Change detection data
☆ ☆ ☆

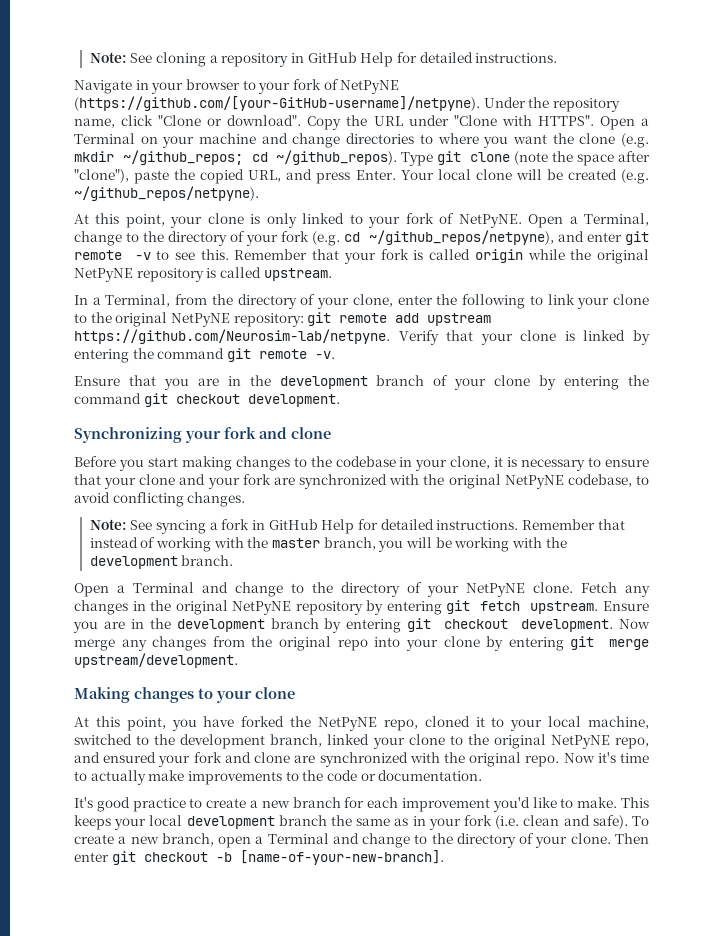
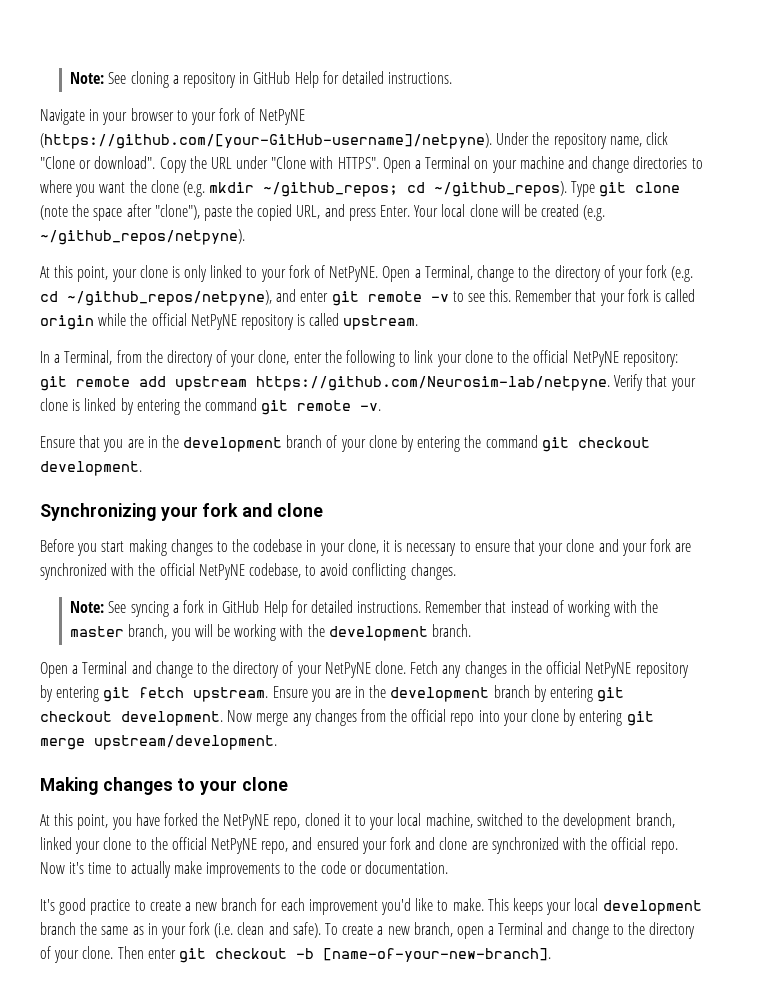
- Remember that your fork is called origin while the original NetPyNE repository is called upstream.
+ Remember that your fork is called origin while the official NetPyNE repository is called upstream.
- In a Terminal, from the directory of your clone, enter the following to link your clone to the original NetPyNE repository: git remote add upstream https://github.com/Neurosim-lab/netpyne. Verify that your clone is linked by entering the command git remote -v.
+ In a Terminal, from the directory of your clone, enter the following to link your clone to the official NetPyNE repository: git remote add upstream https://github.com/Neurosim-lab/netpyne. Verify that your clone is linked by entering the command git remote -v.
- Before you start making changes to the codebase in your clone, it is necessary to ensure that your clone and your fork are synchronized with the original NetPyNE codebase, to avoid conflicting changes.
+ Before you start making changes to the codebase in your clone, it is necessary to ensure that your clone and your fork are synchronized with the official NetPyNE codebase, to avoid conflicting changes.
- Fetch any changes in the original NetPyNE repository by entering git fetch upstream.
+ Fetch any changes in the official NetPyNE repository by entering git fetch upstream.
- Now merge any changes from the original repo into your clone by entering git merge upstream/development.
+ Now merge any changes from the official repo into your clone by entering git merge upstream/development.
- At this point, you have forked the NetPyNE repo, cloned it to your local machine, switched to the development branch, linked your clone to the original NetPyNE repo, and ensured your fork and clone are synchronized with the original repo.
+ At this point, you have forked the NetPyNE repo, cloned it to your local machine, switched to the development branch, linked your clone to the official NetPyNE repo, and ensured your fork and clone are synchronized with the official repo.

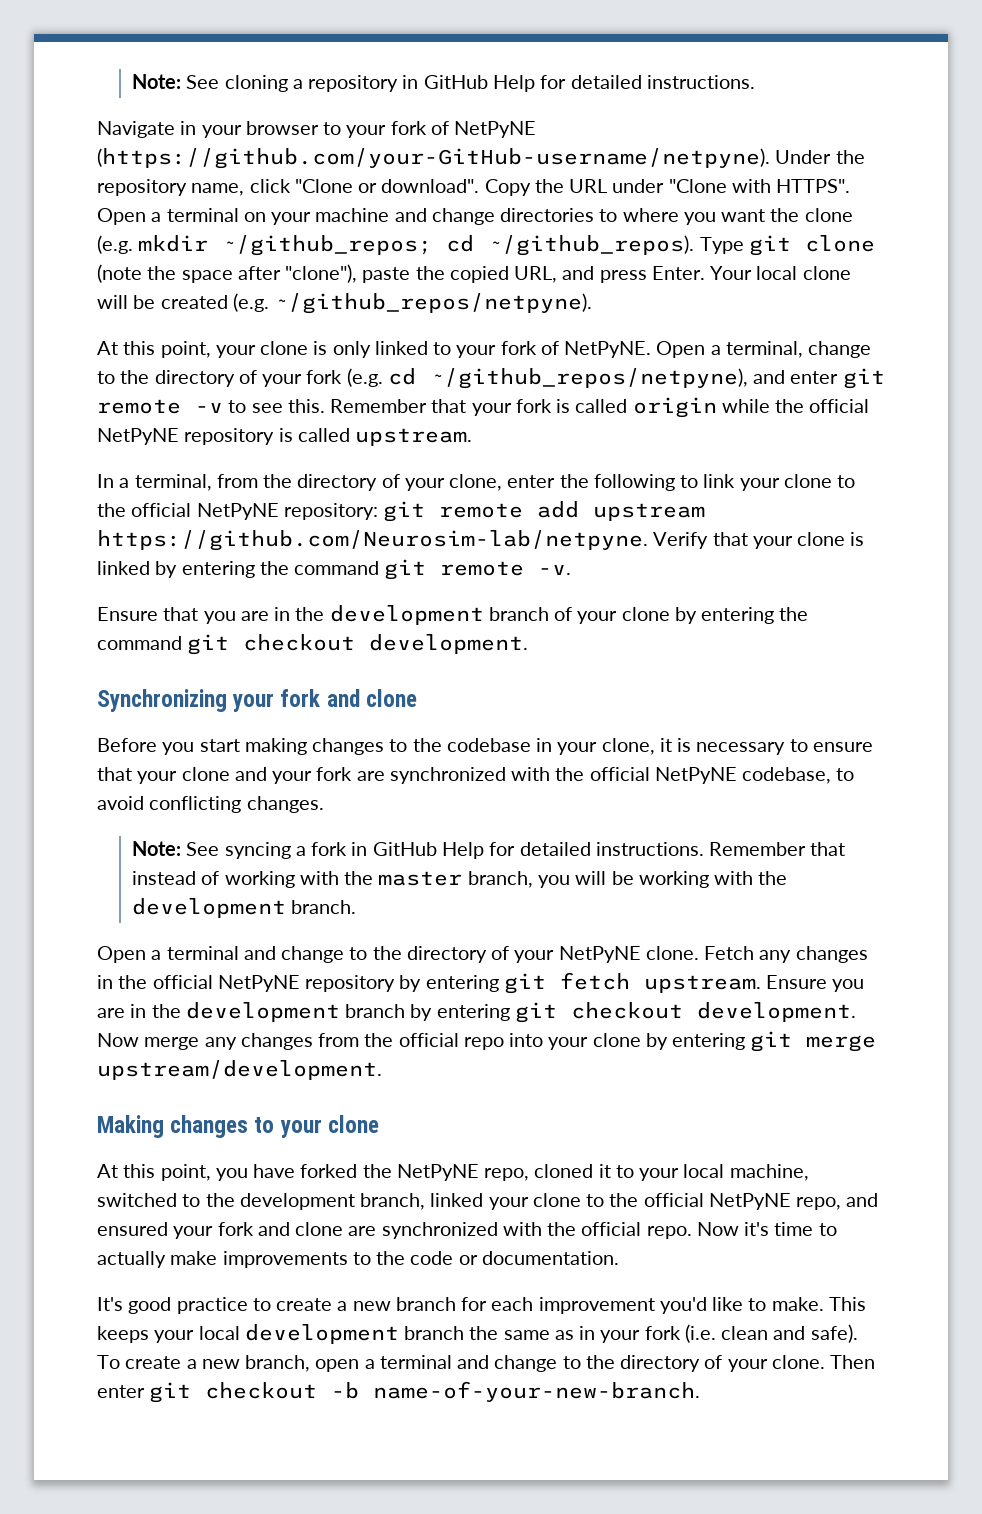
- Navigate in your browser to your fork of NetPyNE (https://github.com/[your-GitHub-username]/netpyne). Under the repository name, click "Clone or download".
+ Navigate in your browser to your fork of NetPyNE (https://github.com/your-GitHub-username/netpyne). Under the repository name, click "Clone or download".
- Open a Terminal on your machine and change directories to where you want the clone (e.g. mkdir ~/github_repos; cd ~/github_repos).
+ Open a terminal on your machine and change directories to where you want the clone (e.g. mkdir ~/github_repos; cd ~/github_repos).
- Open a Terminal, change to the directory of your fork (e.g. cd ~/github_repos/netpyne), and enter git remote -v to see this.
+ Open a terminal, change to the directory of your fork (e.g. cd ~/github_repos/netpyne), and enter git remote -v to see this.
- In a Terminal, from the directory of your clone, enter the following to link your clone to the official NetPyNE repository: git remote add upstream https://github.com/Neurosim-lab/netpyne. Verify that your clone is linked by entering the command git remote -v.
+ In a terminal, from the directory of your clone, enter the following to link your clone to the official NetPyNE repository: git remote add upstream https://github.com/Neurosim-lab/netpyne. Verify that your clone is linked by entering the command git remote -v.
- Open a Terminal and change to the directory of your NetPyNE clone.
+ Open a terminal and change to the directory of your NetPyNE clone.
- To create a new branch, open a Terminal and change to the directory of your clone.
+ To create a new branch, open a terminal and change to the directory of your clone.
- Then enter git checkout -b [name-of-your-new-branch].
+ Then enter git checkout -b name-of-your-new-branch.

☆ ☆ ☆

> [TASK INSTRUCTIONS]
Could you repeat each line above exactly as written? Omit the pictures.

> [RESULT BELOW]
- Remember that your fork is called origin while the original NetPyNE repository is called upstream.
+ Remember that your fork is called origin while the official NetPyNE repository is called upstream.
- In a Terminal, from the directory of your clone, enter the following to link your clone to the original NetPyNE repository: git remote add upstream https://github.com/Neurosim-lab/netpyne. Verify that your clone is linked by entering the command git remote -v.
+ In a Terminal, from the directory of your clone, enter the following to link your clone to the official NetPyNE repository: git remote add upstream https://github.com/Neurosim-lab/netpyne. Verify that your clone is linked by entering the command git remote -v.
- Before you start making changes to the codebase in your clone, it is necessary to ensure that your clone and your fork are synchronized with the original NetPyNE codebase, to avoid conflicting changes.
+ Before you start making changes to the codebase in your clone, it is necessary to ensure that your clone and your fork are synchronized with the official NetPyNE codebase, to avoid conflicting changes.
- Fetch any changes in the original NetPyNE repository by entering git fetch upstream.
+ Fetch any changes in the official NetPyNE repository by entering git fetch upstream.
- Now merge any changes from the original repo into your clone by entering git merge upstream/development.
+ Now merge any changes from the official repo into your clone by entering git merge upstream/development.
- At this point, you have forked the NetPyNE repo, cloned it to your local machine, switched to the development branch, linked your clone to the original NetPyNE repo, and ensured your fork and clone are synchronized with the original repo.
+ At this point, you have forked the NetPyNE repo, cloned it to your local machine, switched to the development branch, linked your clone to the official NetPyNE repo, and ensured your fork and clone are synchronized with the official repo.

- Navigate in your browser to your fork of NetPyNE (https://github.com/[your-GitHub-username]/netpyne). Under the repository name, click "Clone or download".
+ Navigate in your browser to your fork of NetPyNE (https://github.com/your-GitHub-username/netpyne). Under the repository name, click "Clone or download".
- Open a Terminal on your machine and change directories to where you want the clone (e.g. mkdir ~/github_repos; cd ~/github_repos).
+ Open a terminal on your machine and change directories to where you want the clone (e.g. mkdir ~/github_repos; cd ~/github_repos).
- Open a Terminal, change to the directory of your fork (e.g. cd ~/github_repos/netpyne), and enter git remote -v to see this.
+ Open a terminal, change to the directory of your fork (e.g. cd ~/github_repos/netpyne), and enter git remote -v to see this.
- In a Terminal, from the directory of your clone, enter the following to link your clone to the official NetPyNE repository: git remote add upstream https://github.com/Neurosim-lab/netpyne. Verify that your clone is linked by entering the command git remote -v.
+ In a terminal, from the directory of your clone, enter the following to link your clone to the official NetPyNE repository: git remote add upstream https://github.com/Neurosim-lab/netpyne. Verify that your clone is linked by entering the command git remote -v.
- Open a Terminal and change to the directory of your NetPyNE clone.
+ Open a terminal and change to the directory of your NetPyNE clone.
- To create a new branch, open a Terminal and change to the directory of your clone.
+ To create a new branch, open a terminal and change to the directory of your clone.
- Then enter git checkout -b [name-of-your-new-branch].
+ Then enter git checkout -b name-of-your-new-branch.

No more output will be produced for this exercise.